Pick the lines holding the string "border" out of the records and copy them.

[Front-end code change data]

BEGIN

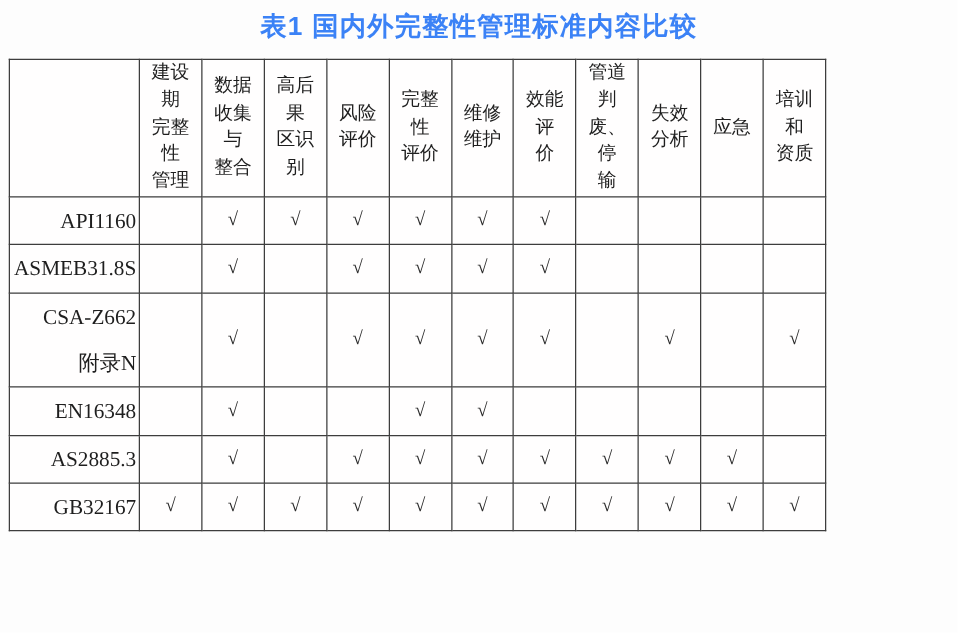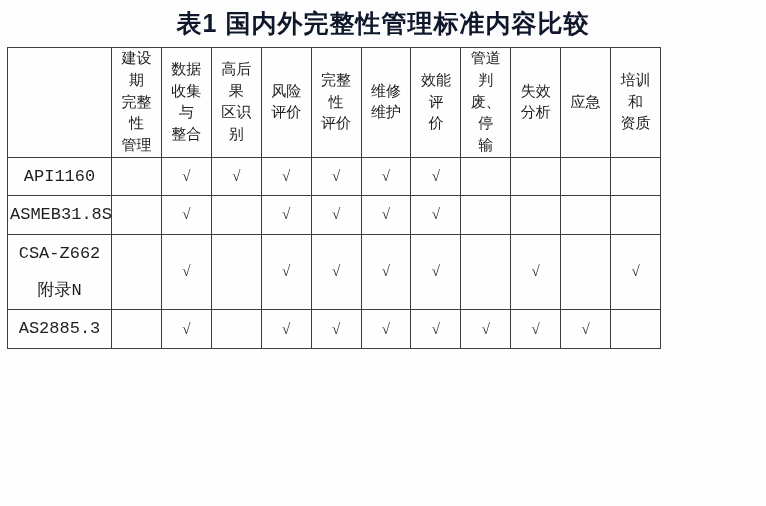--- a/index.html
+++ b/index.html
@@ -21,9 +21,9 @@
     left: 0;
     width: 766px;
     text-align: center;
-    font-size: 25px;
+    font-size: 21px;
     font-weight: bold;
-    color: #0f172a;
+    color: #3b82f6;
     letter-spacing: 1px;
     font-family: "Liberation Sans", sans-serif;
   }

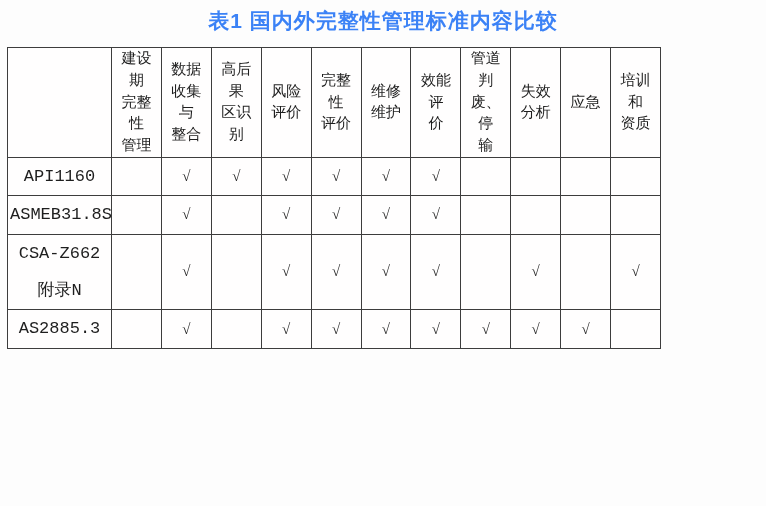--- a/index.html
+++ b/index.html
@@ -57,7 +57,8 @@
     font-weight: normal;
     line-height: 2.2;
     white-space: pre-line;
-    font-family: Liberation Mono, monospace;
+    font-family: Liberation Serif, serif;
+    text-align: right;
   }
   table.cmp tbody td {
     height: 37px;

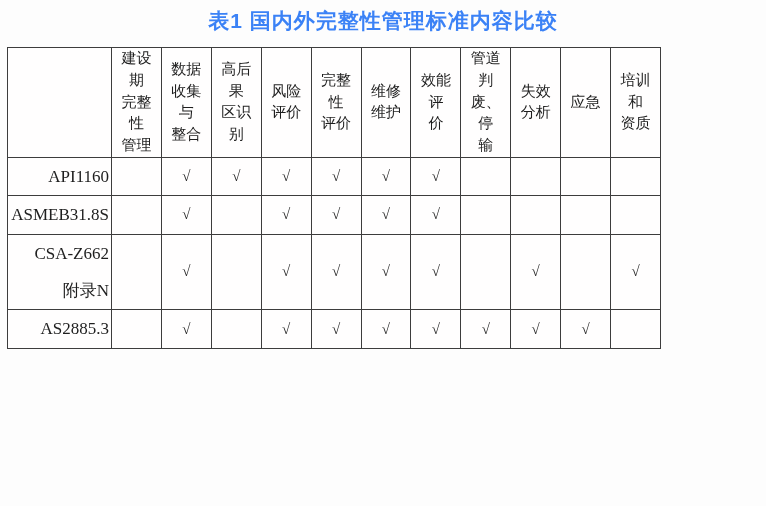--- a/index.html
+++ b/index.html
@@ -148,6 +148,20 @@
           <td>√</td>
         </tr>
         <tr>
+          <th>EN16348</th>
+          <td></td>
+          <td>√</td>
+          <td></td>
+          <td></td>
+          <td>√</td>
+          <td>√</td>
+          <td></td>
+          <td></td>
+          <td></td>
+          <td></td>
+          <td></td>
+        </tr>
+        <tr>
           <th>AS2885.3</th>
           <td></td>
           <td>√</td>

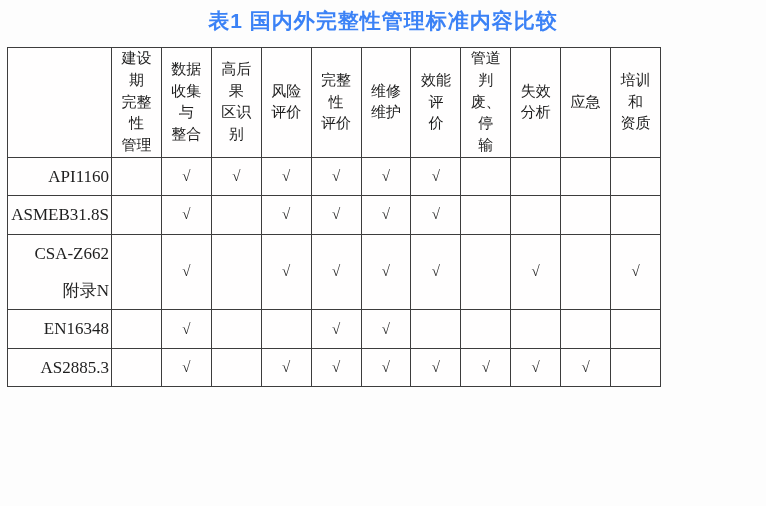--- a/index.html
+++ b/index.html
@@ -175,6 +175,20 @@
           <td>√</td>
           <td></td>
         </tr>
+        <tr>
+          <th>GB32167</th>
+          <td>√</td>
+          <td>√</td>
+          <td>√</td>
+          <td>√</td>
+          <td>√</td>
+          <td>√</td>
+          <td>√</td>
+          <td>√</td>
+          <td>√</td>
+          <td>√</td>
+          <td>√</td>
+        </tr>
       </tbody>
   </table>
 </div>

END
BEGIN

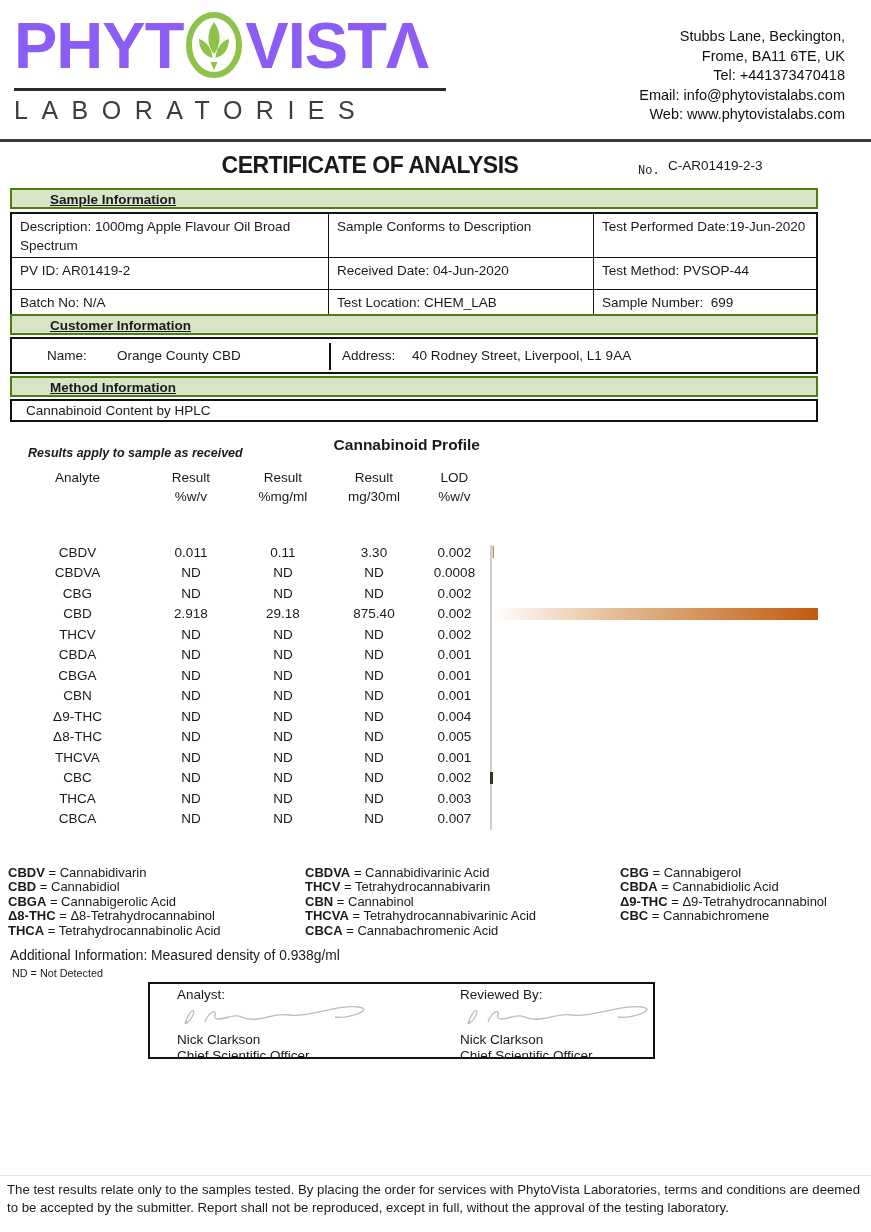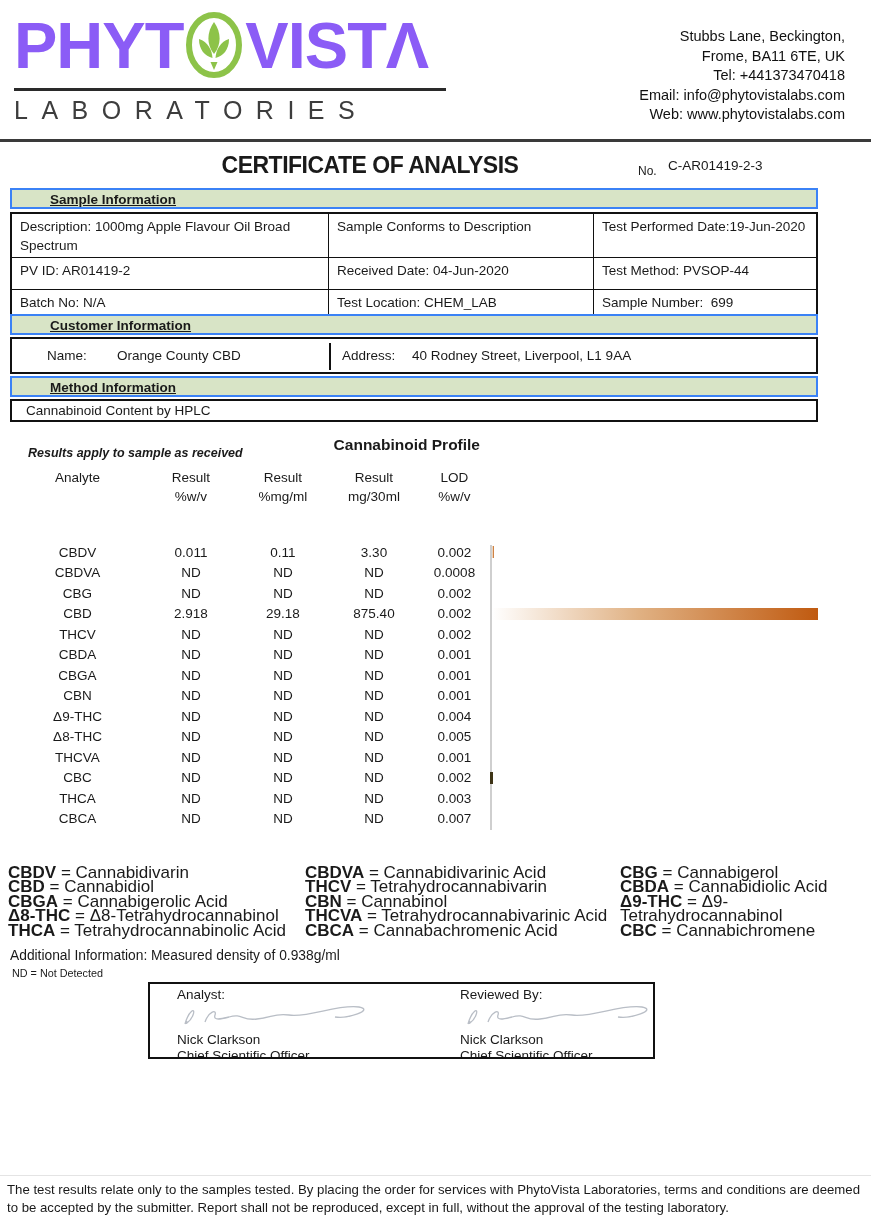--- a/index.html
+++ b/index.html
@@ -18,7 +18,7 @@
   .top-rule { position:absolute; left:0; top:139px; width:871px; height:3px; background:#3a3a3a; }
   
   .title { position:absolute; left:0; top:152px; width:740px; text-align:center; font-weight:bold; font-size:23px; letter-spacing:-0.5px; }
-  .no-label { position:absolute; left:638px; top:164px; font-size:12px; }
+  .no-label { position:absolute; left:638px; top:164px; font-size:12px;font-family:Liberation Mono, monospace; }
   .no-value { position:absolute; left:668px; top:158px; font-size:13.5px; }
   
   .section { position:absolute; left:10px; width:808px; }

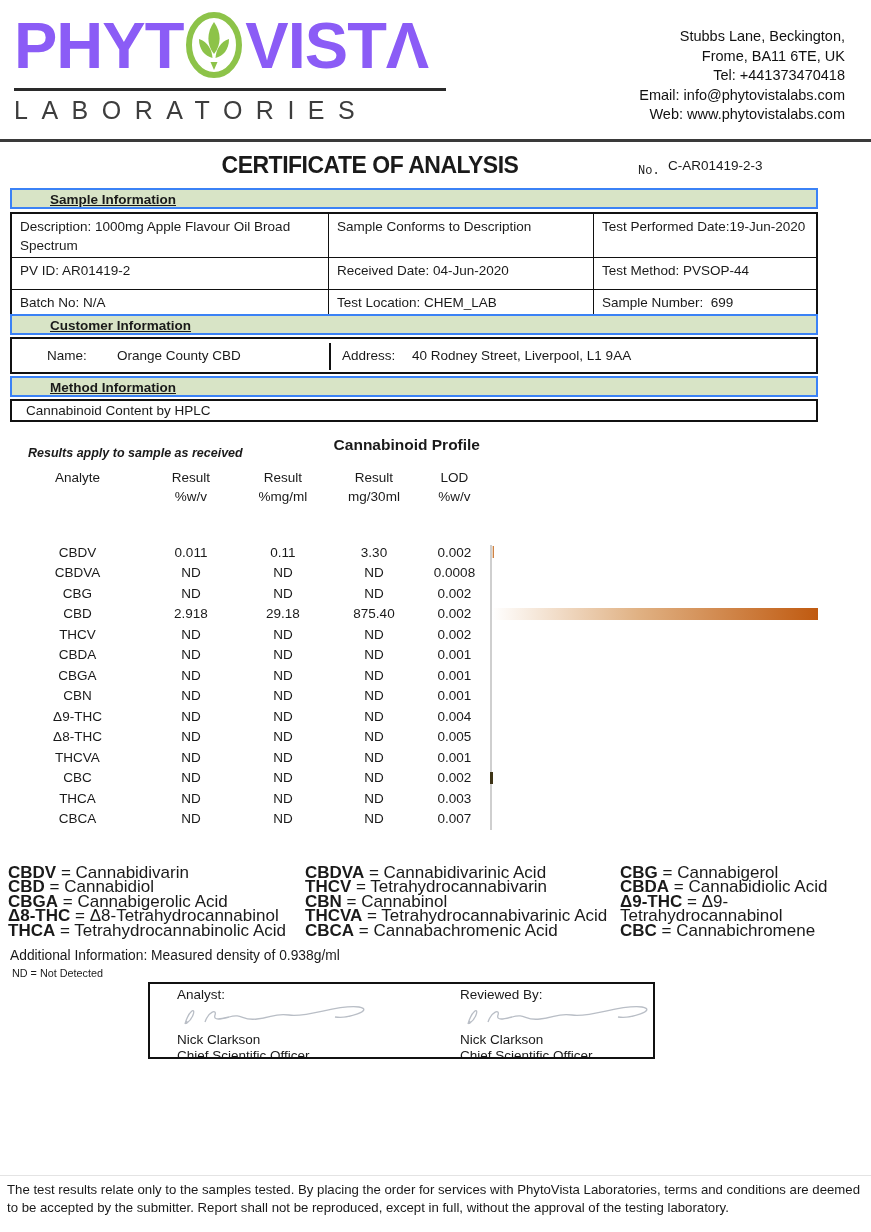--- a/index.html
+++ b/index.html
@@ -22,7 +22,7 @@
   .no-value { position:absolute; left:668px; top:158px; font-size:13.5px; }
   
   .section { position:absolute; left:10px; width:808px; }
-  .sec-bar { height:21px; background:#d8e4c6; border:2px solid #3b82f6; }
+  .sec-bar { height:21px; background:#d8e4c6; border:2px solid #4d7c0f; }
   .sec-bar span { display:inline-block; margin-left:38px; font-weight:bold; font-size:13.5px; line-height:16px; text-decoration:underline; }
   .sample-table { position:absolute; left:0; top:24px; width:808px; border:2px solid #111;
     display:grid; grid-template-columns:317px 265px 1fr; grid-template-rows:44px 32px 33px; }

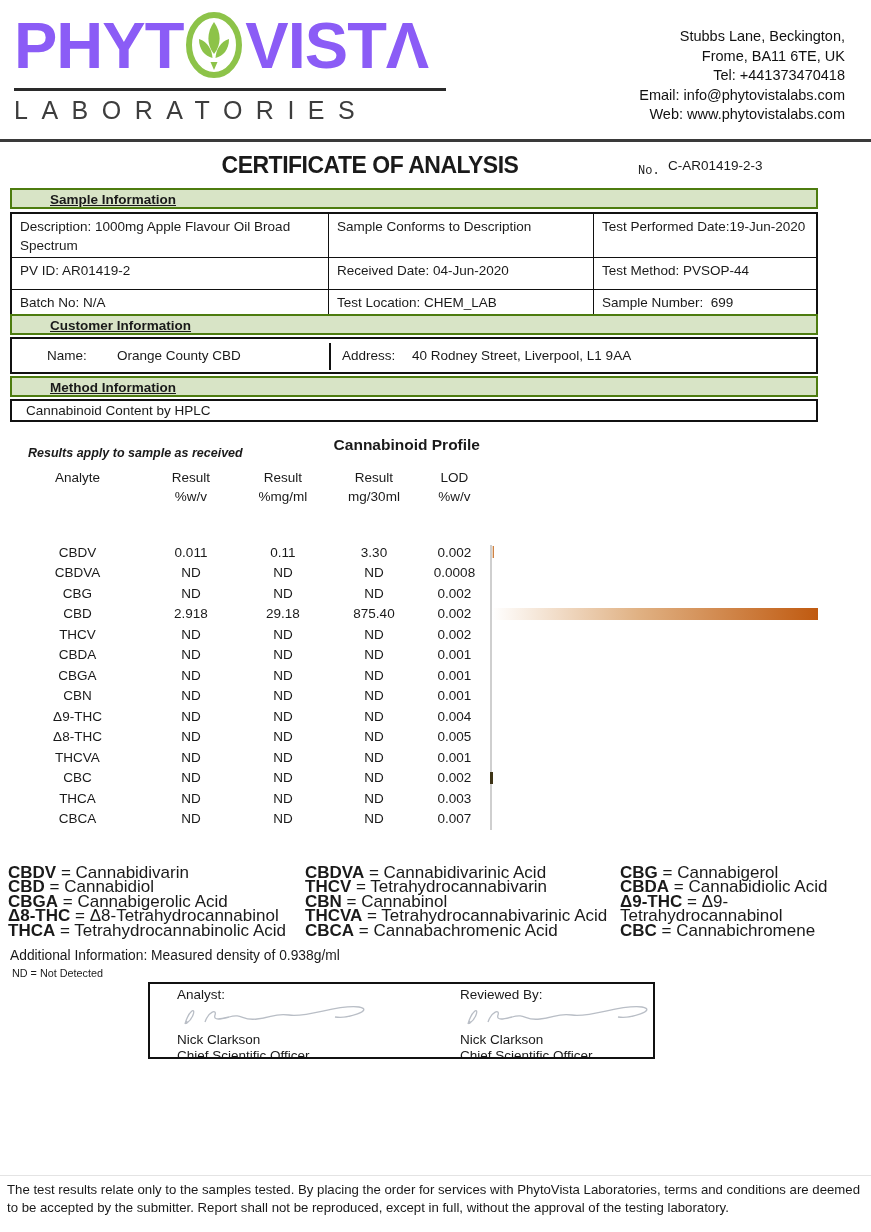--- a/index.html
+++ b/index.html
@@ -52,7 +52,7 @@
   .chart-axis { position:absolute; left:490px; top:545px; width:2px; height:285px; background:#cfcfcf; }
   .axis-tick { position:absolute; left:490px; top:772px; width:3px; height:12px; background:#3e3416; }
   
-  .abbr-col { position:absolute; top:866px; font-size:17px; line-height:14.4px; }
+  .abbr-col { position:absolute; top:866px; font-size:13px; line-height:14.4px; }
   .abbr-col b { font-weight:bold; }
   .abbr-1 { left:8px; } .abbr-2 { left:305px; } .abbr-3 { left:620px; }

END

**Answer for this exercise:**
-  .sec-bar { height:21px; background:#d8e4c6; border:2px solid #3b82f6; }
+  .sec-bar { height:21px; background:#d8e4c6; border:2px solid #4d7c0f; }
   .sample-table { position:absolute; left:0; top:24px; width:808px; border:2px solid #111;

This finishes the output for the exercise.